INPUT >>
------------------------------------------------------------
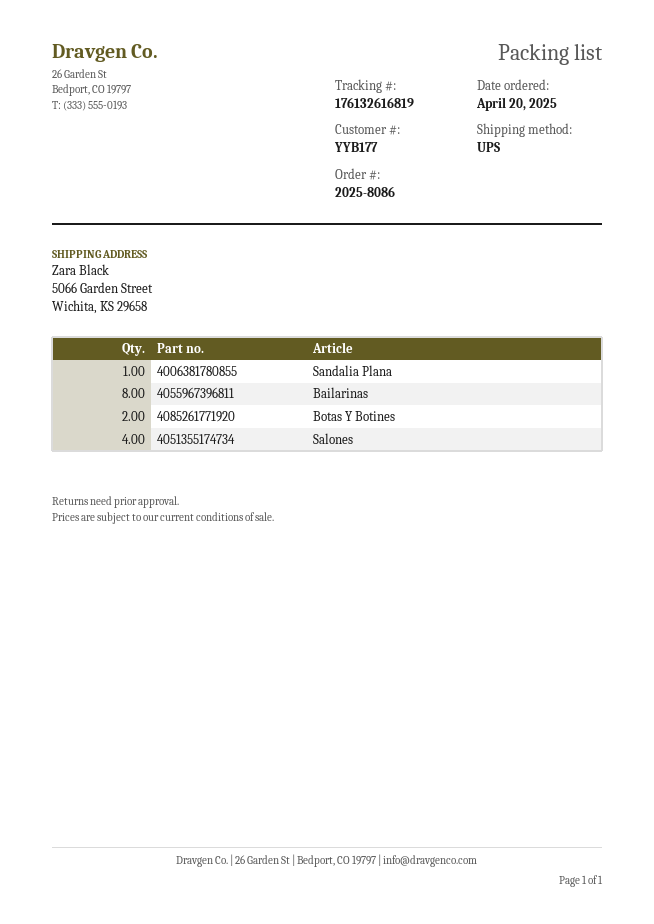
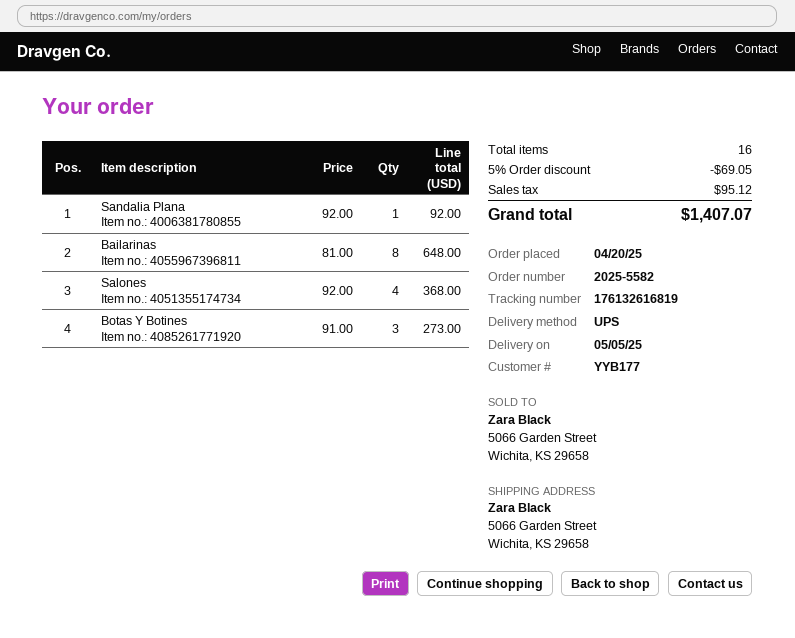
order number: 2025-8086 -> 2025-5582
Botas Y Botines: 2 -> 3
------------------------------------------------------------
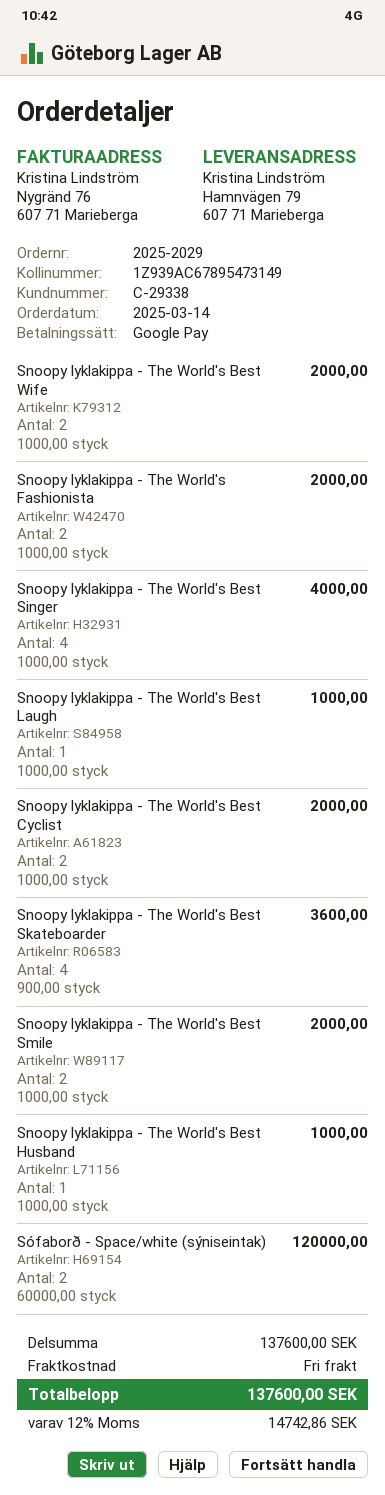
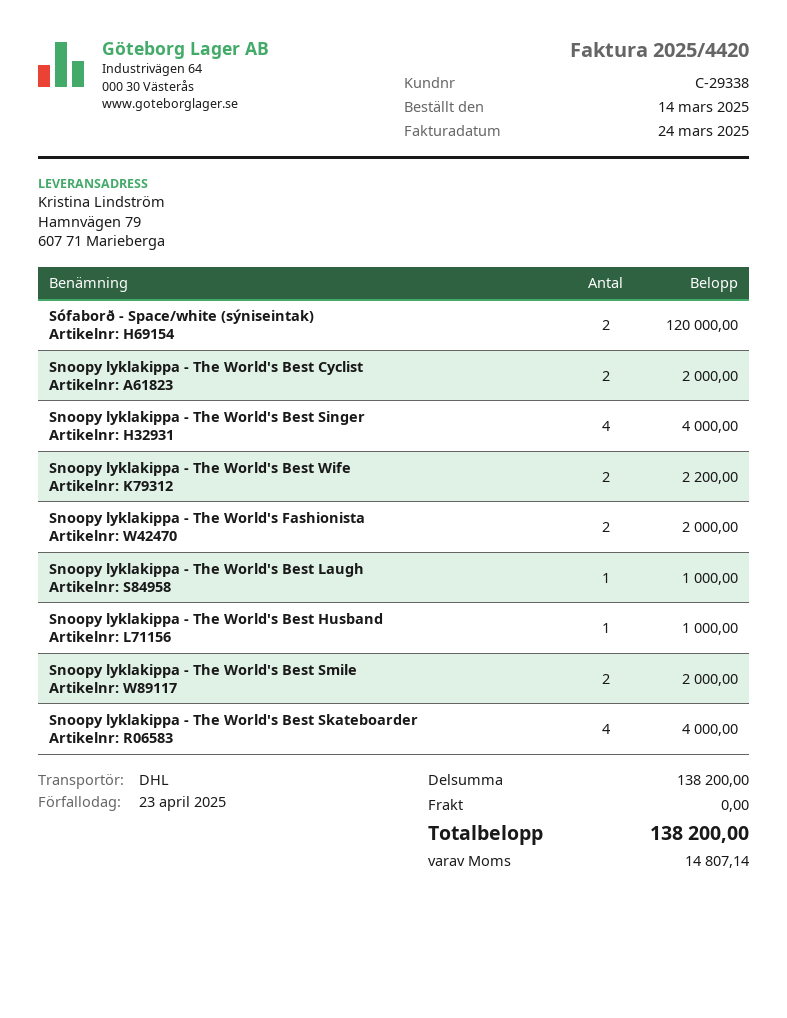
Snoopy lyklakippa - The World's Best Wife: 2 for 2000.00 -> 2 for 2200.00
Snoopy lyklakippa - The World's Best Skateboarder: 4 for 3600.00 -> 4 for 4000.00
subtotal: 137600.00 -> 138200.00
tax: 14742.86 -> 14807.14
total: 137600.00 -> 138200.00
------------------------------------------------------------
Taking the entries above, print exactly the lines starting at the line with "order number: 2025-8086 -> 2025-5582" and ending at the line with "Botas Y Botines: 2 -> 3", both included.

order number: 2025-8086 -> 2025-5582
Botas Y Botines: 2 -> 3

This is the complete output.